Baykal, Güneydoğu'da otoritenin elden çıkmakta olduğunun özellikle bu iktidar döneminde hızlandığını ifade ederek, bunu görmemezlikten gelinmesinin mümkün olmadığını, devletin valisinin dahi olayın Ankara'dan görüldüğü gibi olmadığını dile getirdiğini söyledi. Baykal, "Onu konuşturan nedir? Meşru güvenlik güçleri hukuki kontrolleri sarsılmış bir noktaya gelmiştir. Bu tablo bu hükümetin kafasının karışıklığından güç alarak bu noktaya gelmiştir. O bölgede ortaya çıkan manzara çok acıdır" diye konuştu. Bayka, şu mesajları verdi:
"Vatandaşın sırtını dayayacağı otorite devlet otoritesidir. Devletin kol kanat germesini beklemektedir. Bunu yapamazsanız, meşru otorite görevini yapamazsa, vatandaşın seçeneği kalmaz. Bu süreç işlemeye başlamıştır. Herkesin ciddi tavır takınması gerekmektedir. Bu hükümeti aşan bir iştir. Hükümet, sorunun farkında değildir. Sürüklenmektedir. Günü geçirmekte, bazen öyle, bazen böyle yalpalayarak idare etmektedir. Kararlı uygulama yok. Bu gidiş iyi gidiş değildir. Bu hükümetin, memlekete verdiği zarar bu noktaya ortaya çıkmıştır."

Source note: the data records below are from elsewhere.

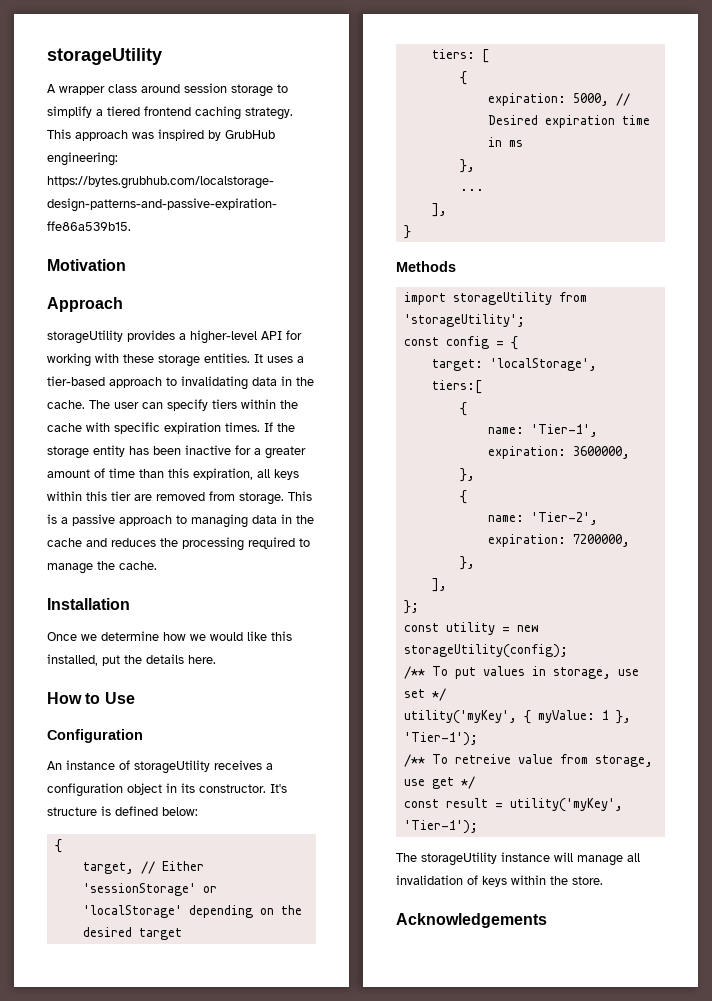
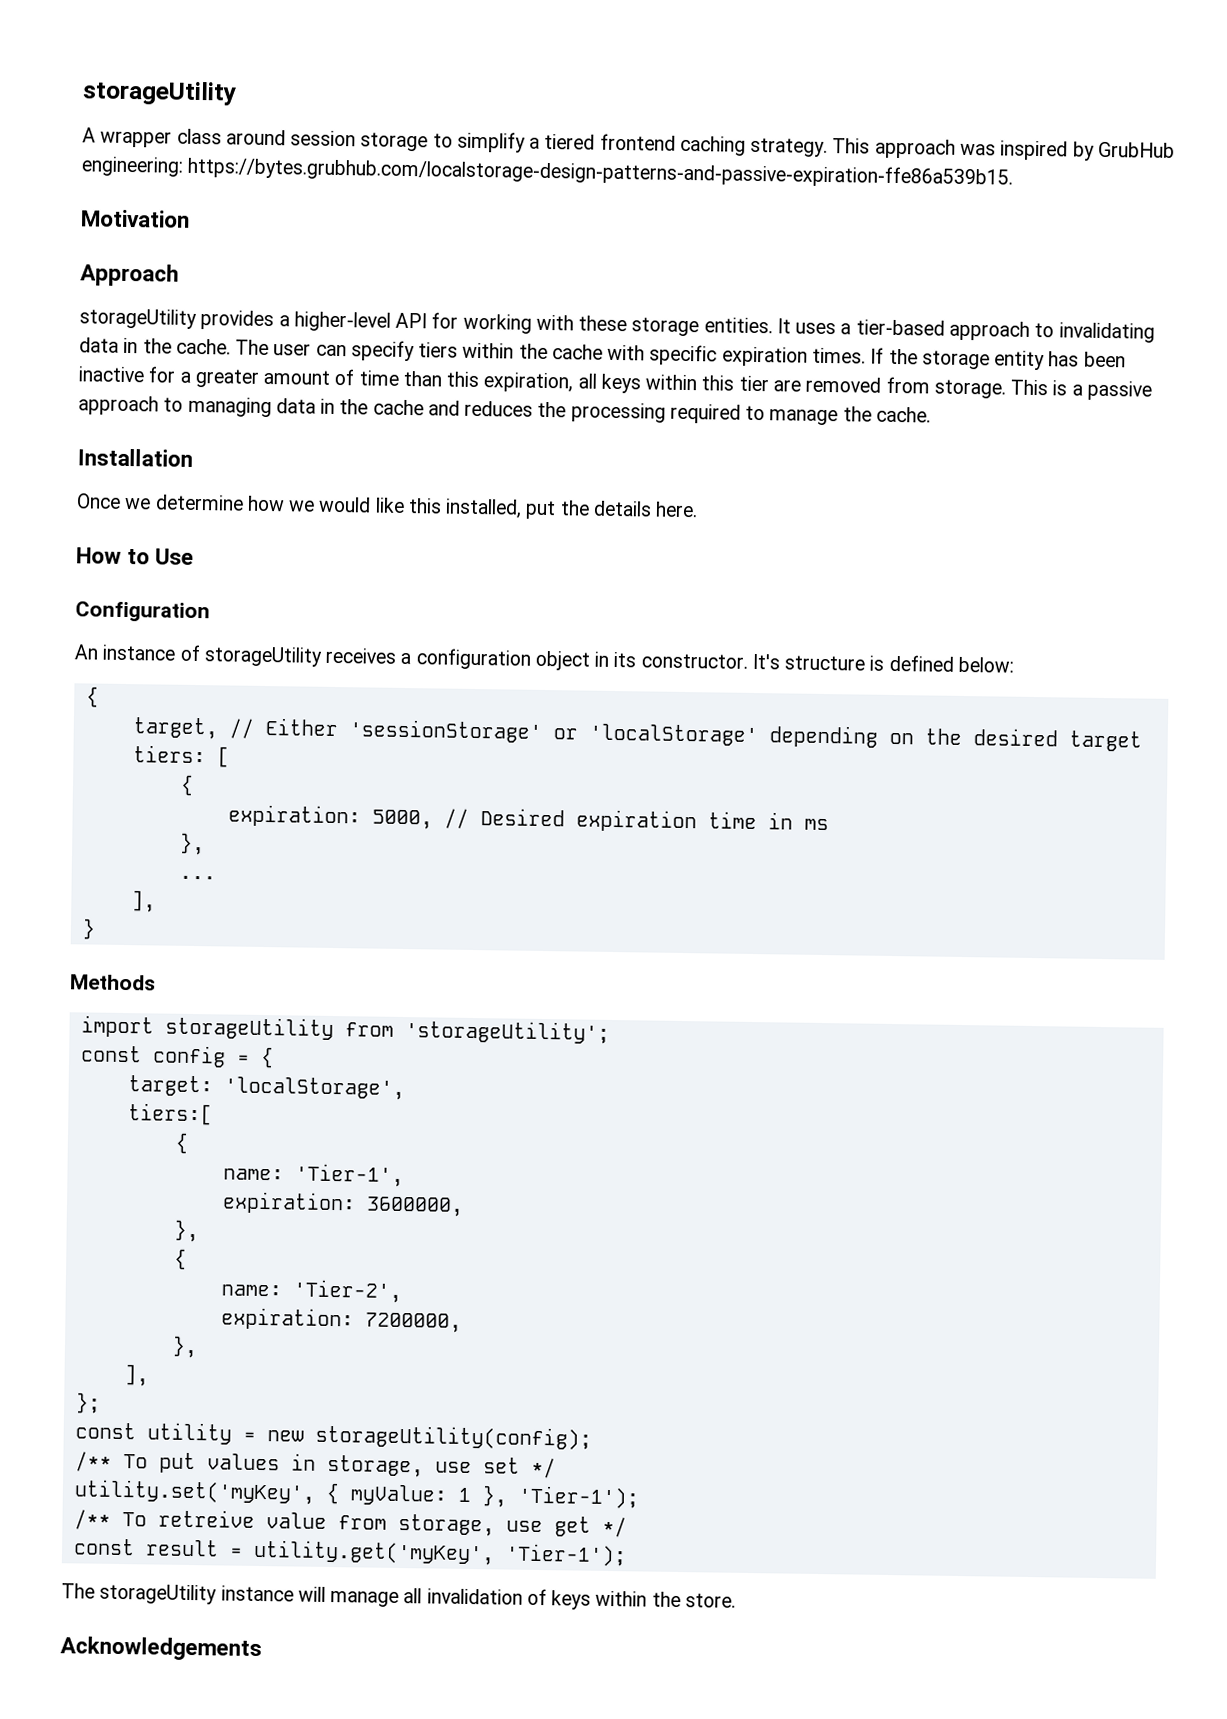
[403,710,517,724] utility('myKey', -> [73,1479,316,1505] utility.set('myKey',
[509,798,623,812] utility('myKey', -> [252,1539,495,1566] utility.get('myKey',

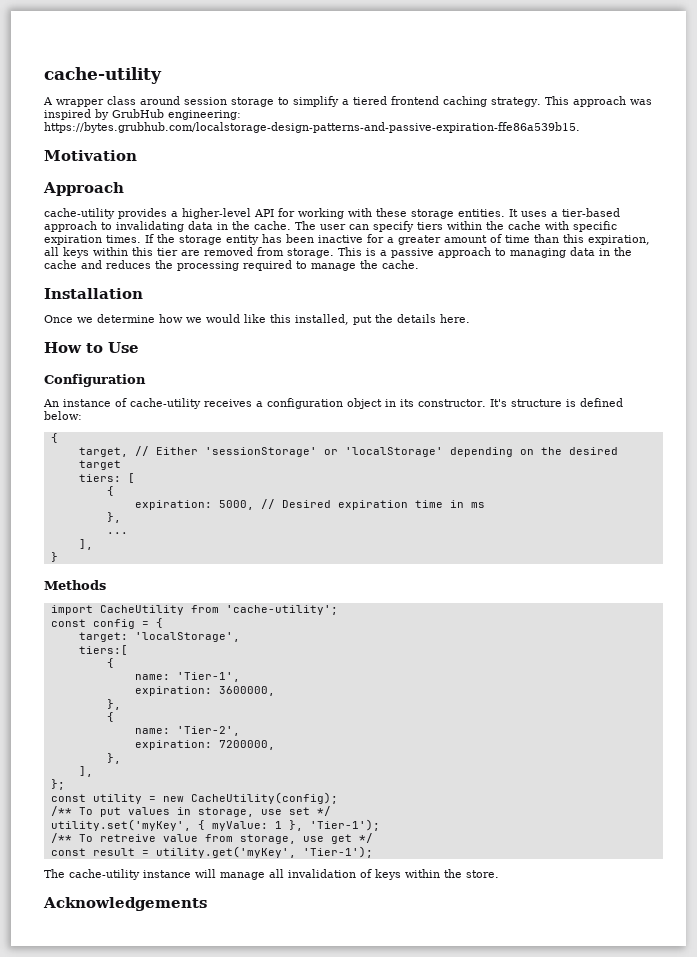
[82,80,237,106] storageUtility -> [44,67,162,84] cache-utility
[79,308,197,329] storageUtility -> [44,208,115,219] cache-utility
[203,646,322,667] storageUtility -> [130,398,201,409] cache-utility
[164,1016,610,1044] storageUtility from 'storageUtility'; -> [99,605,338,615] CacheUtility from 'cache-utility';
[314,1424,592,1450] storageUtility(config); -> [190,792,338,804] CacheUtility(config);
[99,1583,218,1605] storageUtility -> [69,869,140,880] cache-utility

Baykal, Başbakan'ın "Tavşana kaç tazıya tut" dediğini ifade ederek, "Fiili güç kullanan birtakım güç merkezlerinin kendi başlarına birtakım işlerini yaptığı tespit edilmiştir. Bunu mutlaka çözmek lazım. Bekleyişimi, umudumu tamamen kaybettim. Ziyaretler yapılıyor. Bunların hepsi boş. İşin gereğini yapmak lazım. Bu kararlılıkta olmak lazım. Bu kararlılık hükümette yok. Terörle Mücadele böyle olmaz. Etkin tavır takınarak, meşru, hukuki şekilde olayın üzerine gitmek gerekir. Bu sahipsizlik karşısında halkın tavrı hepimiz için uyarıcı olması gereken boyutta ortaya çıkıyor. Ezik bir Başbakan, tablonun karşısında ne yapacağını bilemeyen, verdiği mesaj ne? Yanlışı söyle, samimi ol, güvenilir ol, ciddi tavır bekliyor. Tavşana kaç, tazıya tut" diye konuştu.
CHP Lideri Türkiye Cumhuriyeti vatandaşlığının bir üst kimlik olmadığını ifade ederek, "Başbakan, 'Türküm diyen Türküm desin, Kürdüm diyen Kürdüm desin. Üst kimlikte beraber olduğumuzu unutmayalım' diyor. TC vatandaşlığı üst kimlik değildir. Türk milletin demekten utanmayacaksın, korkmayacaksın. Herkesin etnik kimliği olacak, ama o Türk Milleti'nin Arnavutu. Bundan kimsenin kuşkusu var mı? Gürcü milleti var, Gürcü devleti var. Türkiye'de bu milletin Gürcüleri var. Başbakan Türk milleti sözünü etnik bir yapıya indirmeye çalışıyor. Alt kimlik olarak göstermek istiyor. Diyarbakır'da o hatayı yaptıktan sonra, millet neymiş Anayasa'yı aç ve gör. Gidiş iyi gidiş değildir. Olayları görmezden gelerek sorunlar çözümlenemez. Meşru kamu otoritesi zaafa uğramıştır. Bu yanlışlıkları yapan hükümetin cezası Yüce Divan'da da verilemez" açıklamasında bulundu.